[Given data Boundary: Start]
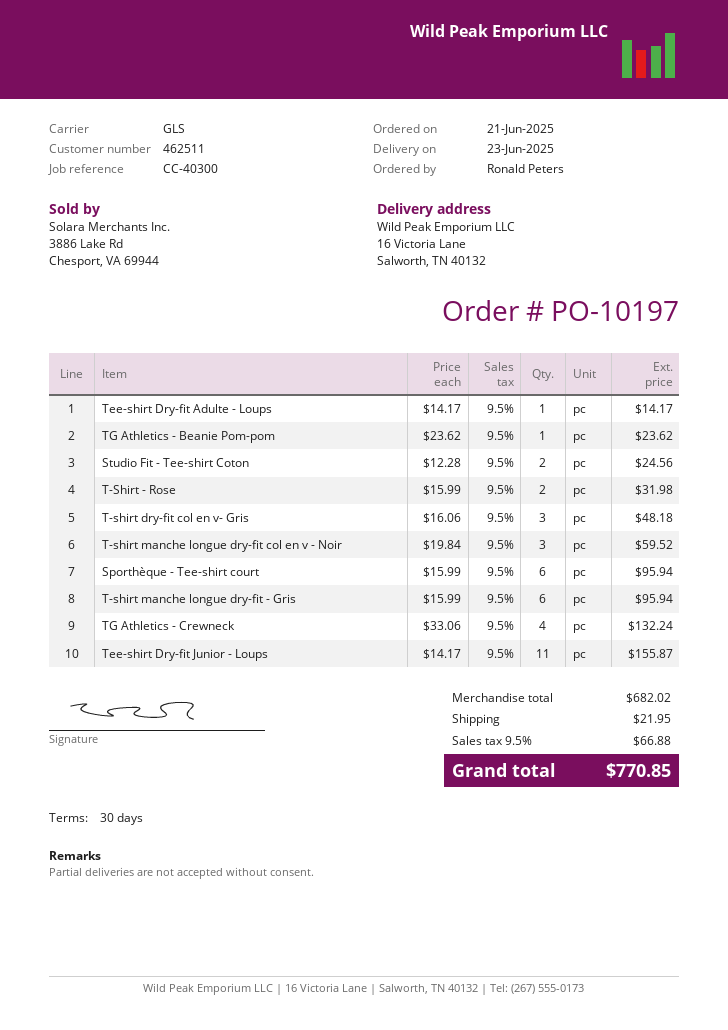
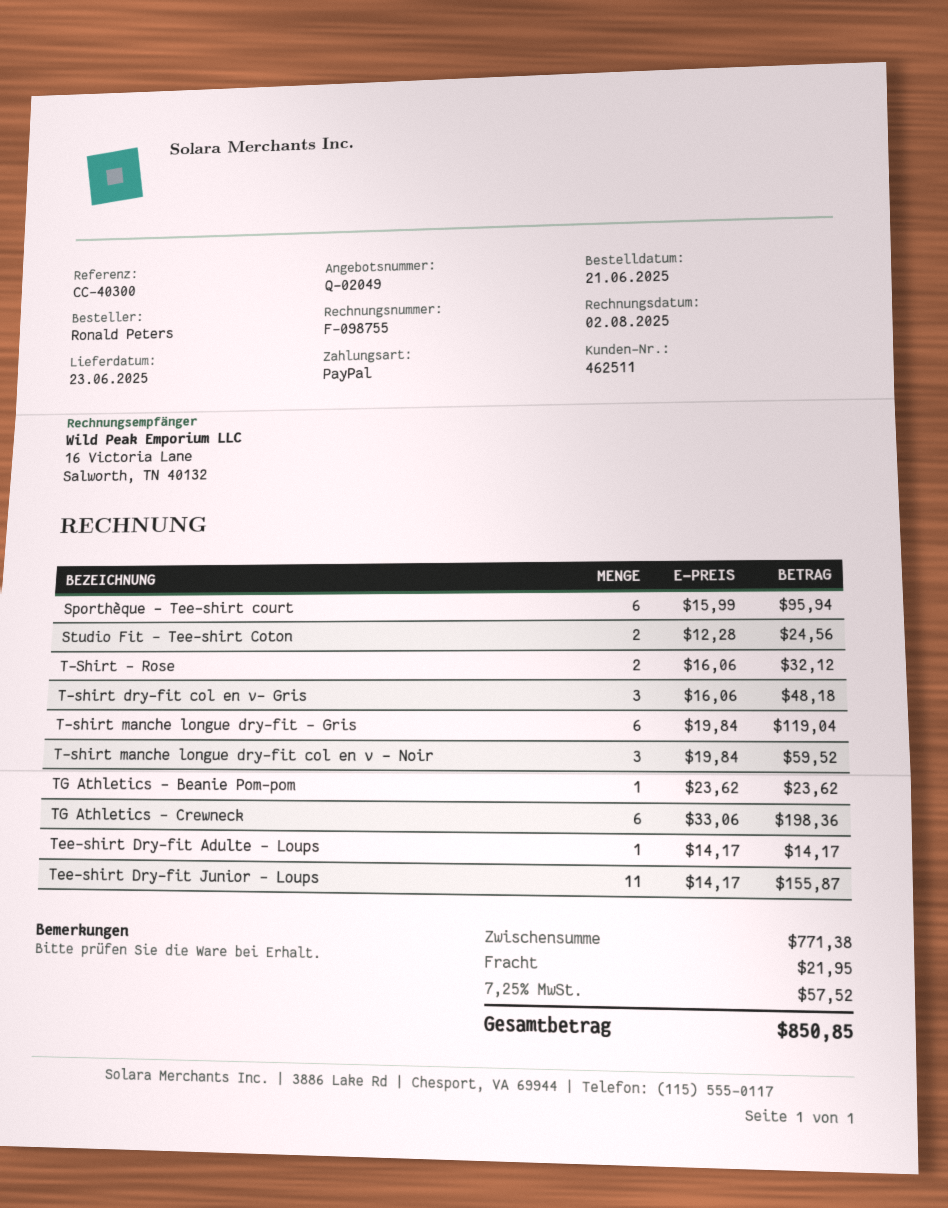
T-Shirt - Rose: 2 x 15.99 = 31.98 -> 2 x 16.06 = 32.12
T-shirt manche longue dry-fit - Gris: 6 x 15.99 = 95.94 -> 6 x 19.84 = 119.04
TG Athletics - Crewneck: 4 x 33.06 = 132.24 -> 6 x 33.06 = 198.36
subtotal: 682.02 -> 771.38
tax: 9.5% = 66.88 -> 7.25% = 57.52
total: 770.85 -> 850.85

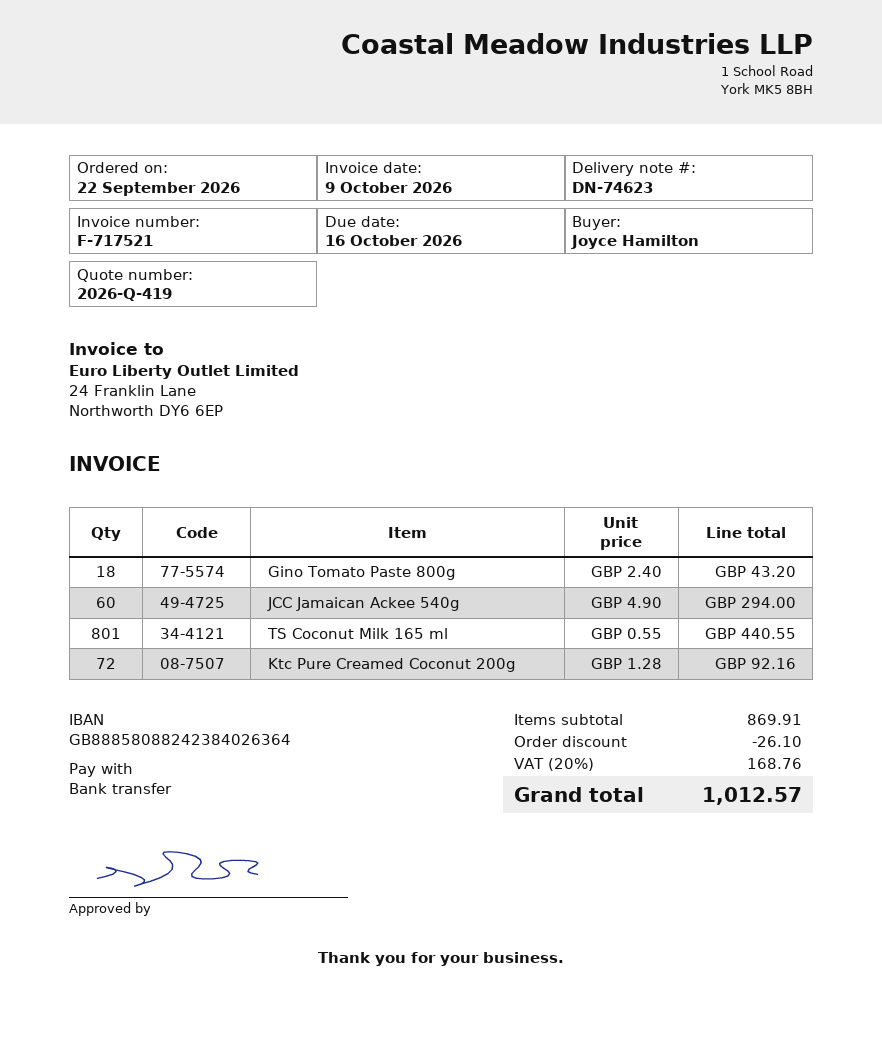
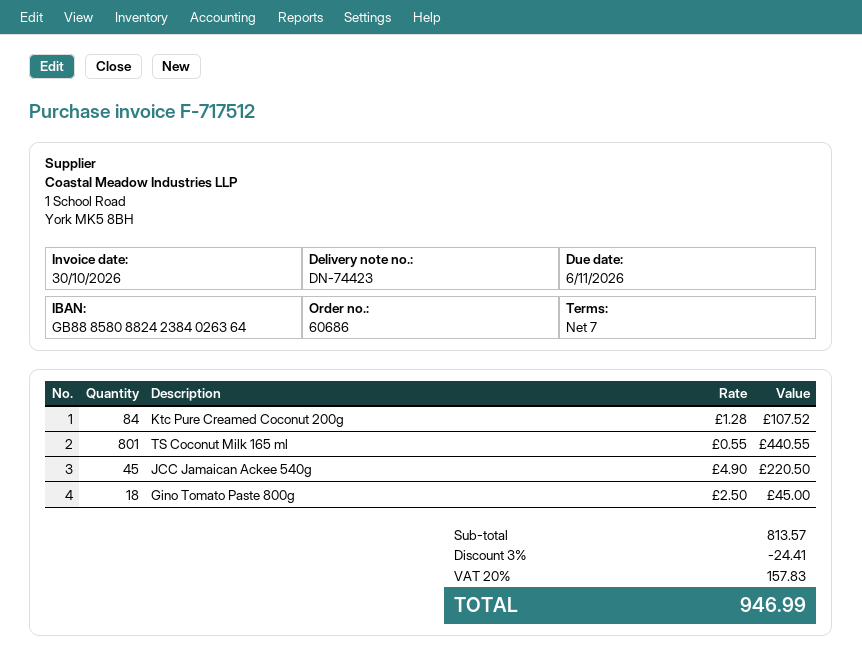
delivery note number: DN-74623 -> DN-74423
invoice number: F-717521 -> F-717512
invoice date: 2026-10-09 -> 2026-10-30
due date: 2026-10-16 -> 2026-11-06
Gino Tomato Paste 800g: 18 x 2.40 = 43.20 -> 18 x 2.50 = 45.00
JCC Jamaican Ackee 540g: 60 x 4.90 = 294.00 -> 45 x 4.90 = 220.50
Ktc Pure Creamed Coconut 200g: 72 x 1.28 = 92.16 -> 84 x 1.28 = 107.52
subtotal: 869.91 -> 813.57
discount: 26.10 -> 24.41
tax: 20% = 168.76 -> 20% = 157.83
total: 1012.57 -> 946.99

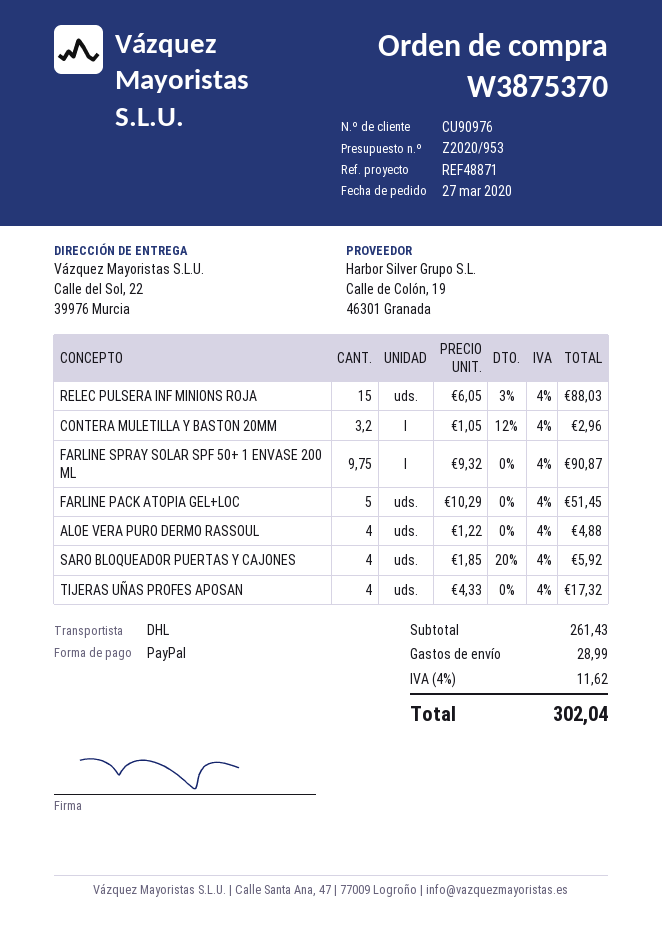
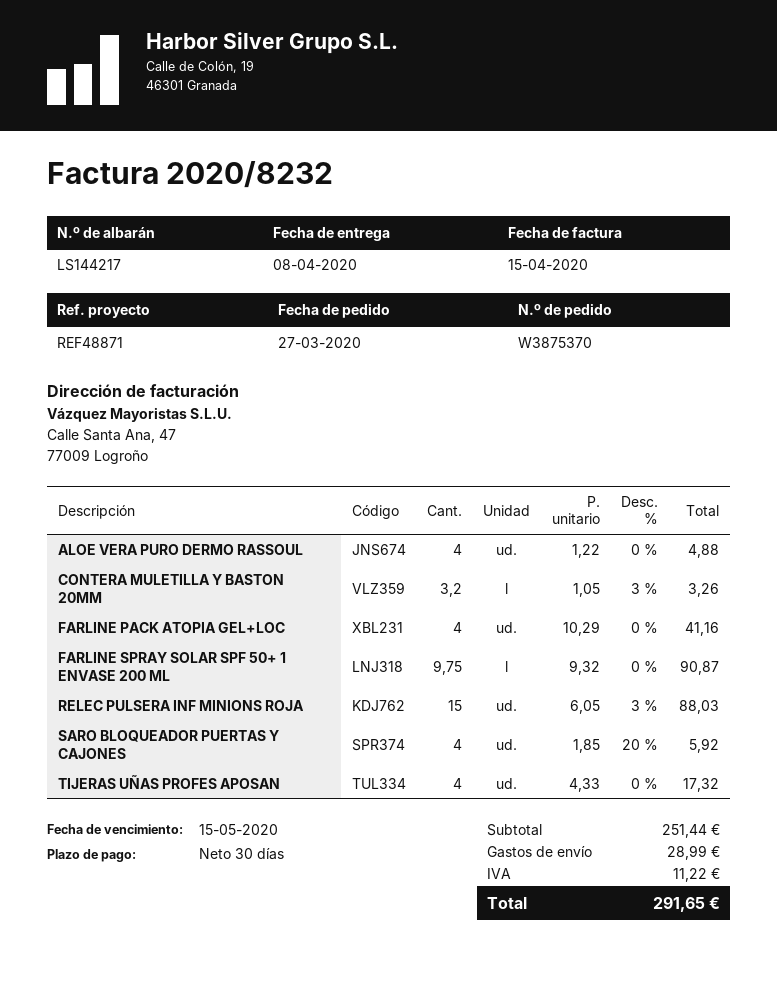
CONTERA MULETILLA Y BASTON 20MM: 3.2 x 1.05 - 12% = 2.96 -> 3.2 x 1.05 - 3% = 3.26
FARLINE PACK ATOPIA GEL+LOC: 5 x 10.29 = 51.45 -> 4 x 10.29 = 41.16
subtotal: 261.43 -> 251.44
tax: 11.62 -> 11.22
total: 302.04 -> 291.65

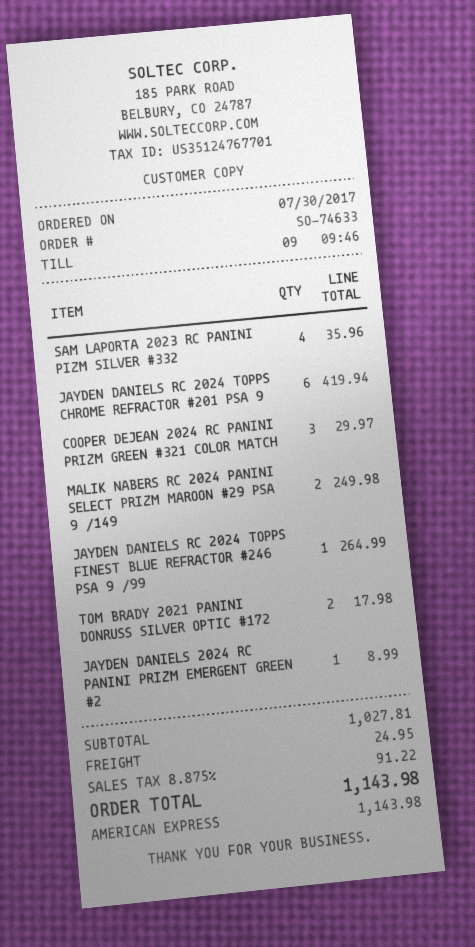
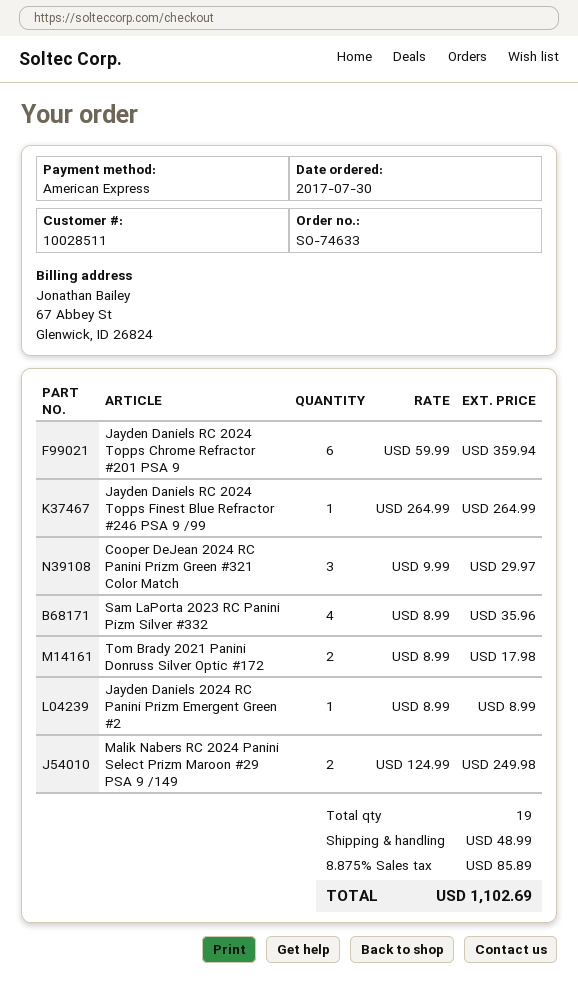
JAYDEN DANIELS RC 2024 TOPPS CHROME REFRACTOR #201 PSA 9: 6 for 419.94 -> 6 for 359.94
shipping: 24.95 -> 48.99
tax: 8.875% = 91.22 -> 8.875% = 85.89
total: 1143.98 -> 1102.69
[Given data Boundary: End]
_Exercise prompt_:
Every line in the listing above that mentions "number" should be returned.

_Solved exercise_:
delivery note number: DN-74623 -> DN-74423
invoice number: F-717521 -> F-717512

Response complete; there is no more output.